With the latest e-mail search engine, IBM researchers have developed technology that runs on top of the framework for quickly extracting words and concepts from electronic documents, comparing them to the indexes and delivering results based on algorithms developed by the scientists.

Many companies, including Google, Microsoft, and Yahoo, are developing more advanced search algorithms in order to deliver better answers to queries.
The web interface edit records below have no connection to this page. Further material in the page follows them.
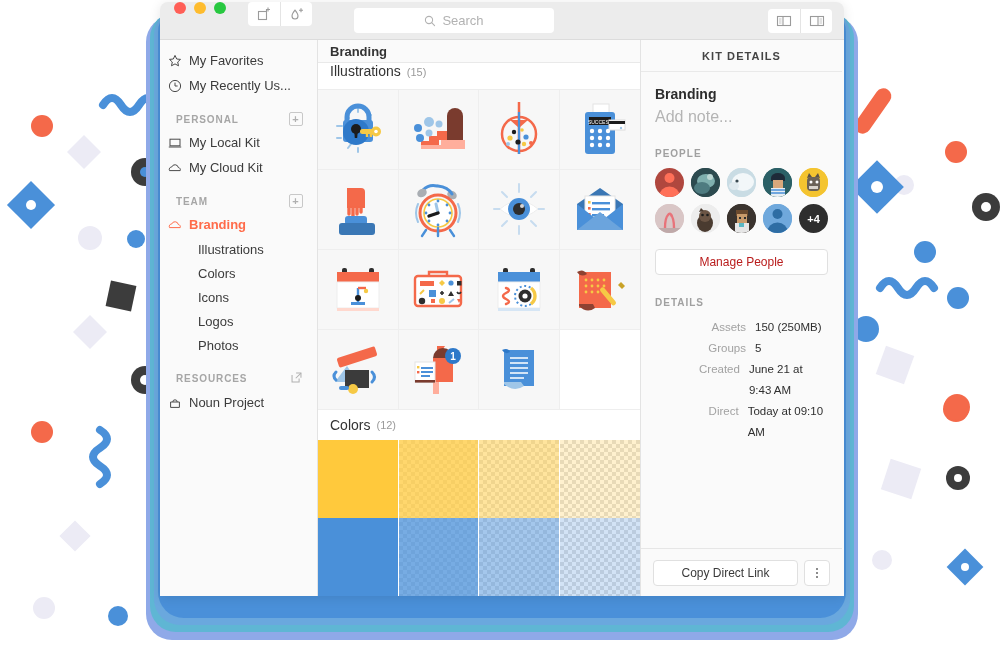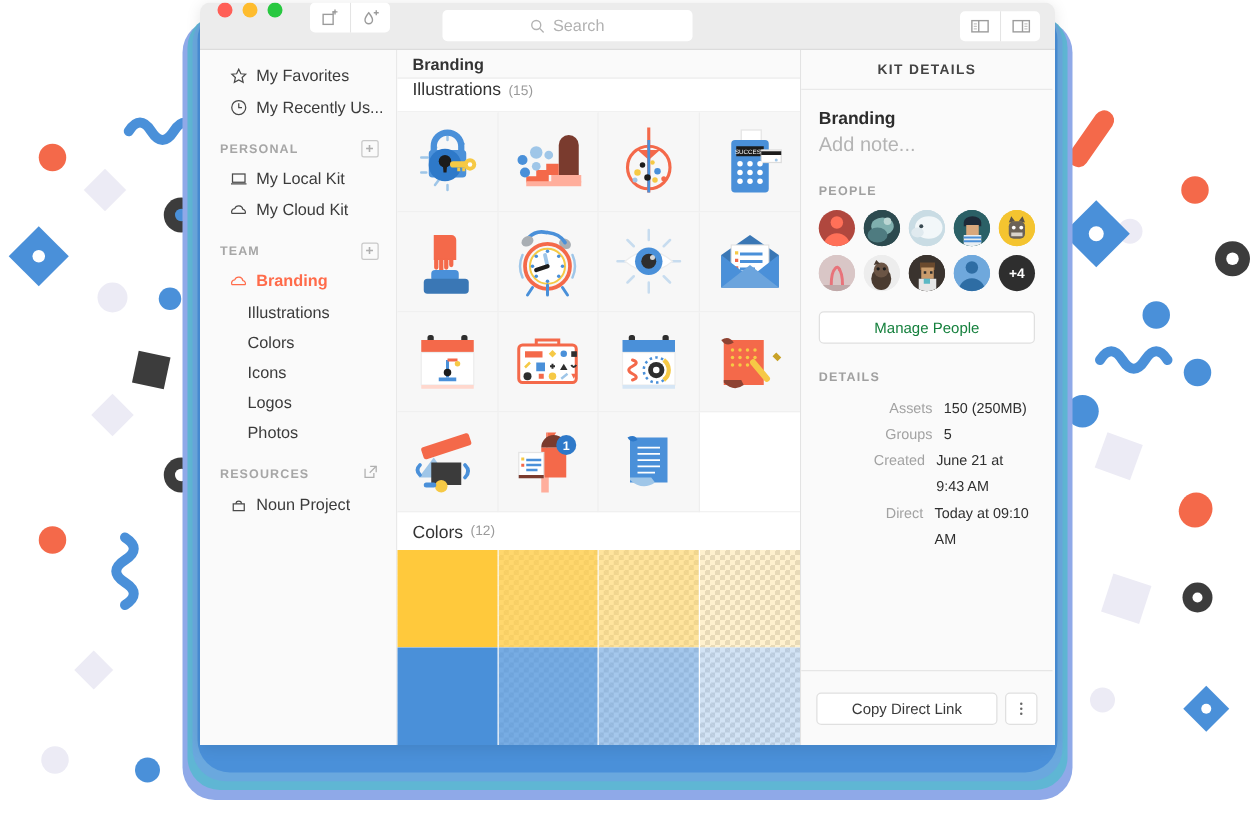"My Favorites" .s-item { padding-left: 24px -> 8px }
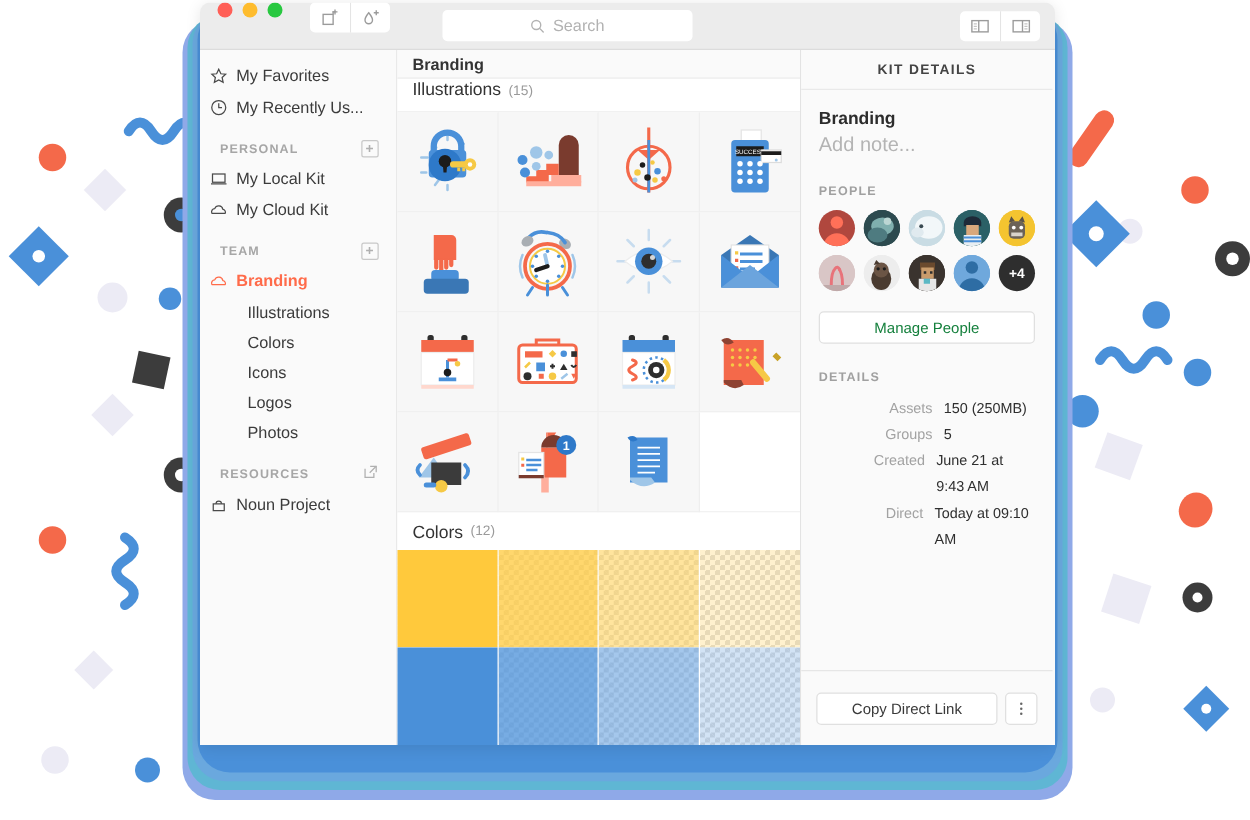"Manage People" .mng { color: #15803d -> #b91c1c }
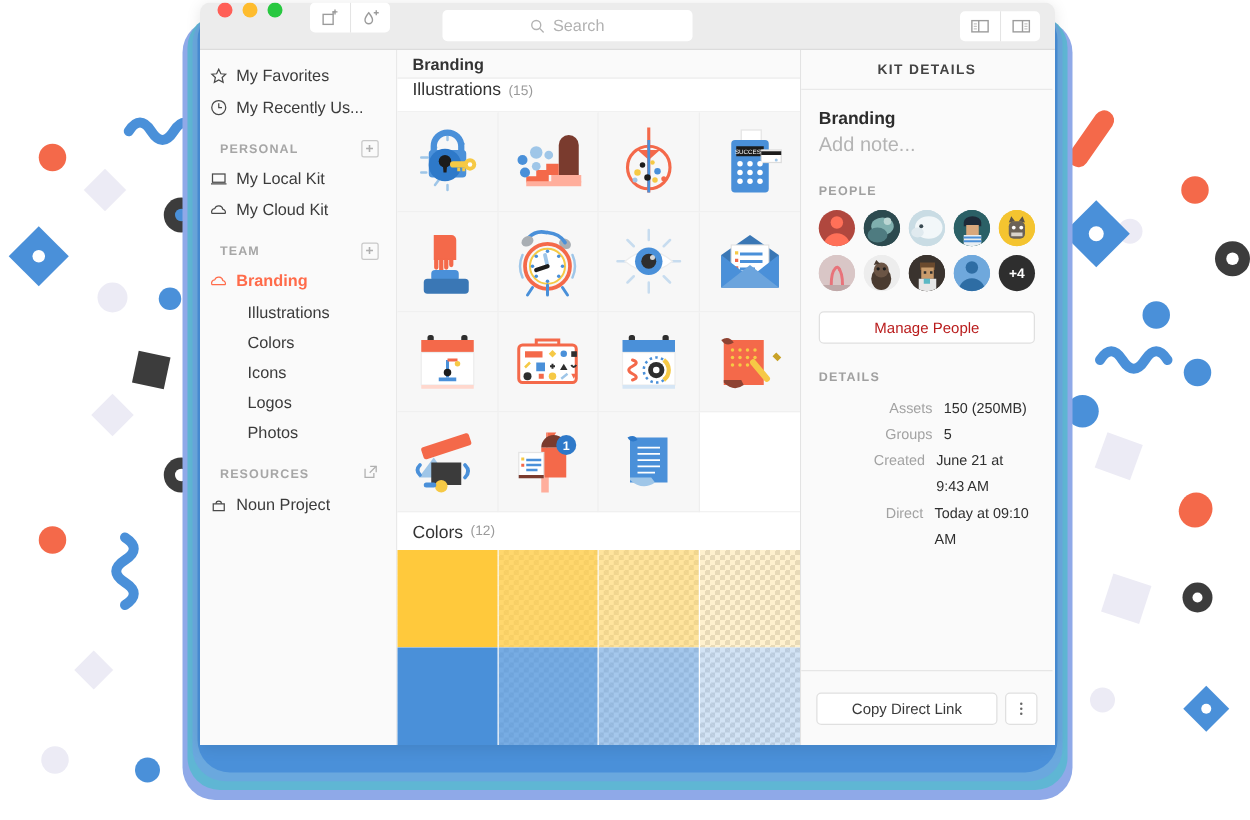"Copy Direct Link" .right-foot { height: 60px -> 48px }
Vaithyanathan acknowledged that semantic search becomes less effective as the universe of possible concepts and relationships associated with words grows, which is why it would be difficult to implement, for example, in a huge, general purpose Web mail system.

Targeting a corporate e-mail system gives researchers a narrower set of possibilities in determining the kind of associations the system should make of words. In addition, IBM has made it possible for developers to expand the OmniFind indexes.

IBM is making the software available at no charge on its AlphaWorks Web site. The company is hoping the feedback it gets from developers will help them improve the technology by finding its shortcomings. "Finding out the things we should do is precisely why we're putting it out there," Vaithyanathan said.